Лёдя переходит на международный язык жестов: он изображает силача с гирями, делает сальто, становится на четвереньки и лает, как собачки Любаши. Теперь уже татары переглядываются с тревогой. Один седобородый сочувственно качает головой и что-то сообщает другим мужчинам.

Но мальчик, который все терся у сапога седобородого деда, звонко кричит:

– Нет, ата, он не больной, он спрашивает про артистов! – И сообщает Лёде: – Артисты вчера здесь были… Такой сильный батыр и красивая хатын!

Седобородый гладит смышленого внука по головке и тоже обращается к Лёде на ломаном русском:

– Ты хатеть… арытысты?

– Да! Да! Артисты! Цирк! – радуется Лёдя.

– Арытысты – ек… нету… уехать арытысты… ёк.

– А куда поехали? В какую сторону? Покажите!

Седобородый непонимающе пожимает плечами. Но опять выручает мальчишка:

– Они сказали – поехали в Затоку.

– Затока? Точно?

– Заток, Заток, – подтверждает седобородый. – Мой сын ехать… туда… завытыра.

– Пусть возьмет меня! – умоляет Лёдя.

– Тебя? – Седобородый прищуривается. – А ты рука-нога работать?


Лёдя, обливаясь потом, грузит мешки на арбу, у которой прогуливается, похлопывая кнутом по своему сапогу, молодой татарин.

Когда мешки погружены, татарин залезает на место возчика и указывает кнутом Лёде на кучу мешков. Лёдя взбирается на вершину кучи и, обессиленный, падает, раскинув руки и глядя в небо.

Седобородый отец что-то строго приказывает сыну, тот почтительно отвечает, прикладывая ладонь к груди.

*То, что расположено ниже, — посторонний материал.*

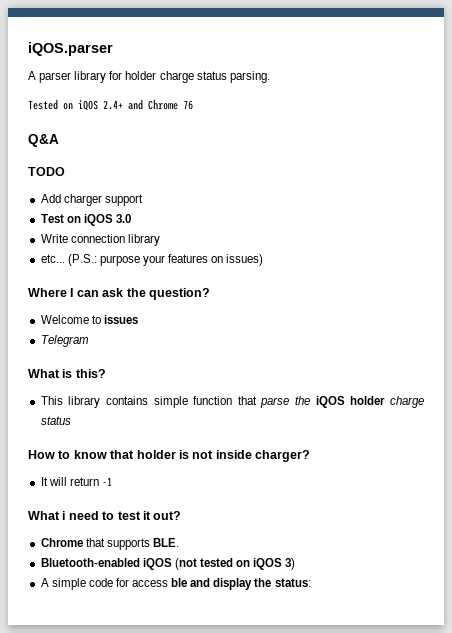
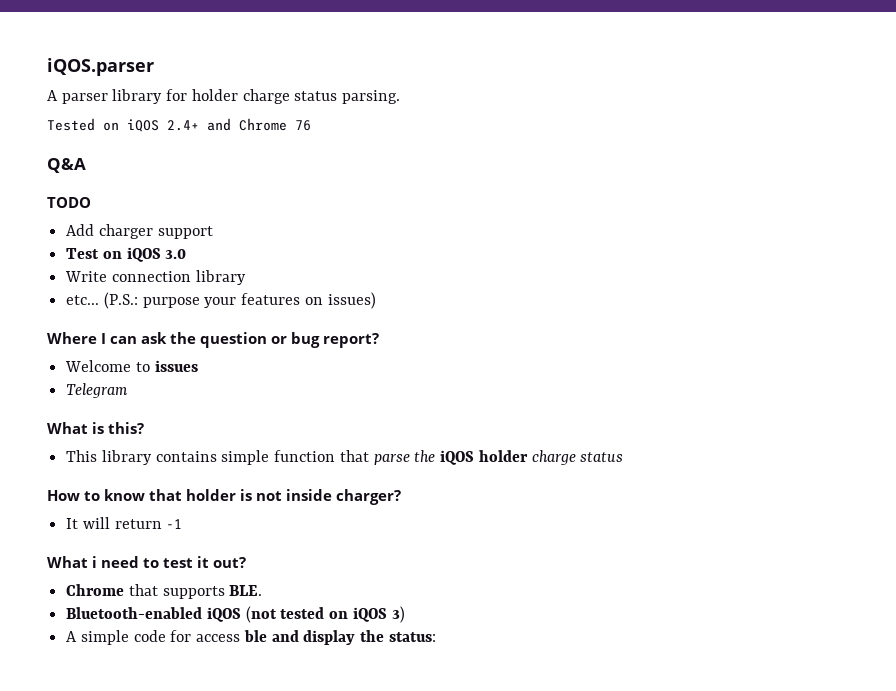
[148,288,210,300] question? -> [200,332,380,348] question or bug report?

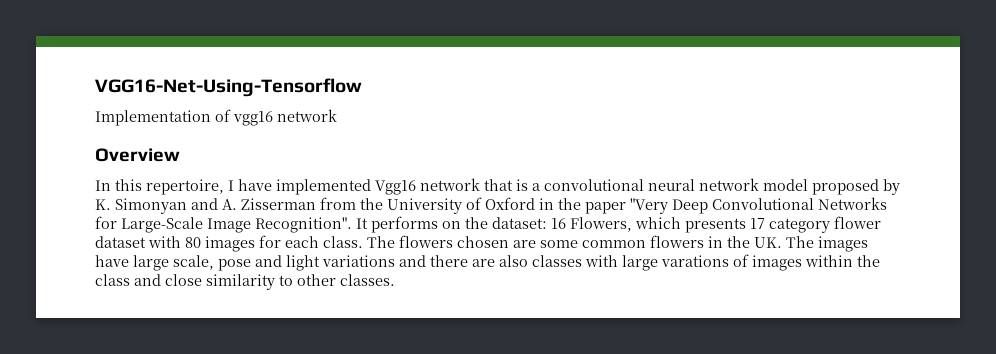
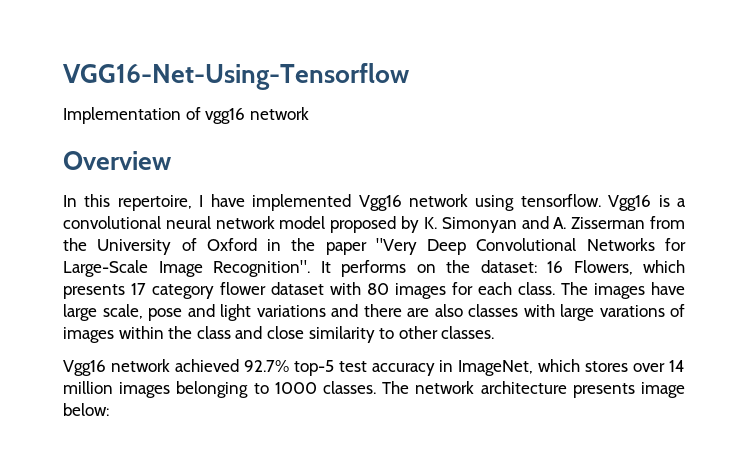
[484,179,513,191] that -> [475,194,652,211] using tensorflow. Vgg16
[399,235,814,248] flowers chosen are some common flowers in the UK. The -> (588, 288) none
(395, 280) none -> [63,359,685,376] [63,381,685,398] [63,403,109,416] // Vgg16 network achieved 92.7% top-5 test accuracy in ImageNet, which stores over 14 million images belonging to 1000 classes. The network architecture presents image below:

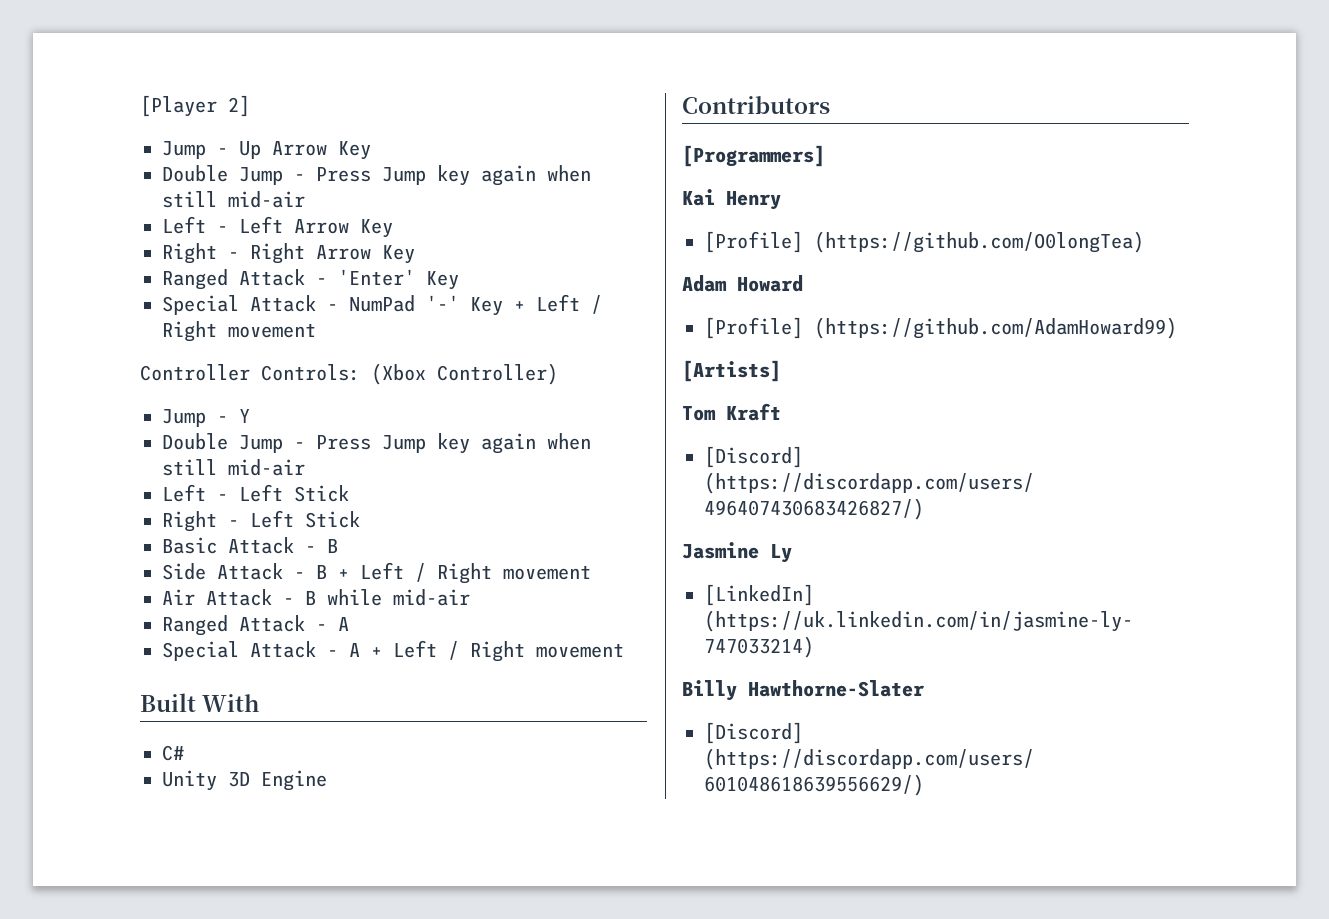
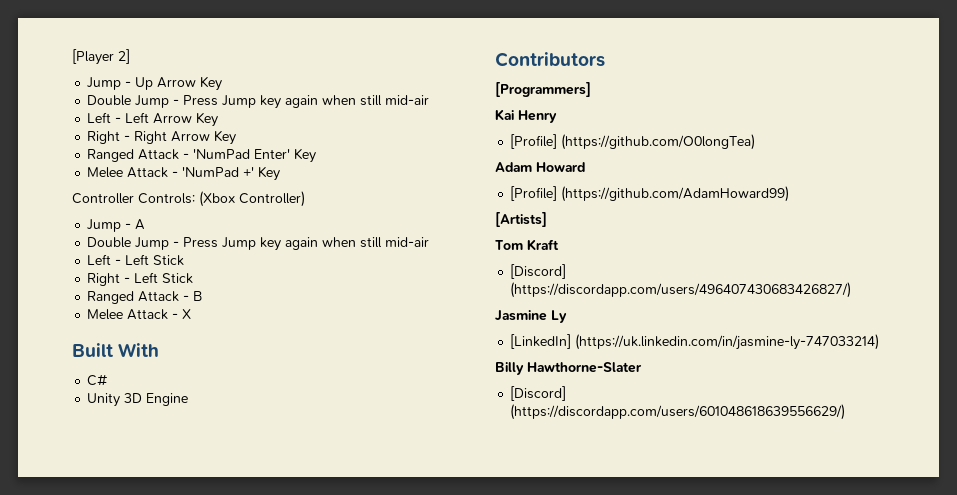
[338,269,459,290] [162,294,602,316] [162,321,316,342] 'Enter' Key // Special Attack - NumPad '-' Key + Left / Right movement -> [193,148,317,163] [87,166,281,181] 'NumPad Enter' Key // Melee Attack - 'NumPad +' Key
[239,409,250,423] Y -> [135,219,146,230] A
[162,537,217,554] Basic -> [87,291,135,304] Ranged
[162,562,591,584] [162,589,470,606] [162,615,349,636] [162,640,624,662] Side Attack - B + Left / Right movement // Air Attack - B while mid-air // Ranged Attack - A // Special Attack - A + Left / Right movement -> [87,309,192,320] Melee Attack - X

Наконец седобородый машет рукой, молодой стегает кнутом лошадей, и арба отправляется в путь.


На площади села Затока разбит шатер цирка Бороданова. На раусе, где прежде зазывал публику Лёдя, теперь работает зазывалой Любаша. Делает она это не так темпераментно, как Лёдя, но зато по-своему очаровательно:

– Уважаемые зрители! Дяди, тети и родители! Дедушки, бабушки и детишки-лапушки! Наши артисты чудно хороши! Заходите, посмотрите – отдых для души!

На площади появляется Лёдя. И замирает при виде циркового шатра. Потом медленно, нерешительно приближается к нему. Стоит и взволнованно смотрит на Любашу.

Почувствовав его взгляд, девушка оборачивается и радостно бросается ему на шею:

– Лёдька! Ты нашел нас! А я скучала!

Позади них раздается голос Бороданова:

– И долго будем обжиматься?

Молодые люди испуганно отшатываются друг от друга. Лёдя виновато и умоляюще смотрит на хозяина цирка. Бороданов глядит на него в упор. И строго повторяет:

– Долго будем обжиматься? А кто за тебя, паразита, работать будет!

– Я буду работать! Я! – кричит счастливый Лёдя

От избытка чувств он делает колесо на руках – одно, второе, третье – и так удаляется к служебному входу цирка. Бороданов и Любаша с улыбкой глядят ему вслед.

И не замечают силача Якова, провожающего Лёдю взглядом, не сулящим ничего хорошего.


Любаша перед установленным на ящике зеркалом взбивает золотистые локоны, борясь с одной непокорной прядью, никак не желающей укладываться на лбу.

Лёдя – в огненно-рыжем клоунском парике – вышагивает туда-сюда за ее спиной, и пламенно фантазирует. Он рассказывает девушке про сон, который снился ему под дождем на морском берегу. Про то, как они летали вдвоем на трапеции под самым куполом – красивые, нарядные и сильные. И про то, что они с ней обязательно сделают этот номер не во сне, а наяву – под куполом большого настоящего цирка.

Любаша, продолжая борьбу с локоном, лишь тихо улыбается: сон все это, фантазия, сказка… Но Лёдя не сдается: сон непременно станет явью, если только сильно верить, если только очень стараться, если стремиться к этому и быть всегда вместе…

Любаша, почуяв, что разговор сворачивает с темы высокого циркового искусства в сторону сложных личных отношений, машет рукой на непокорную прядь и освобождает Лёде место у зеркала – пусть гримируется, а то опоздает на выход.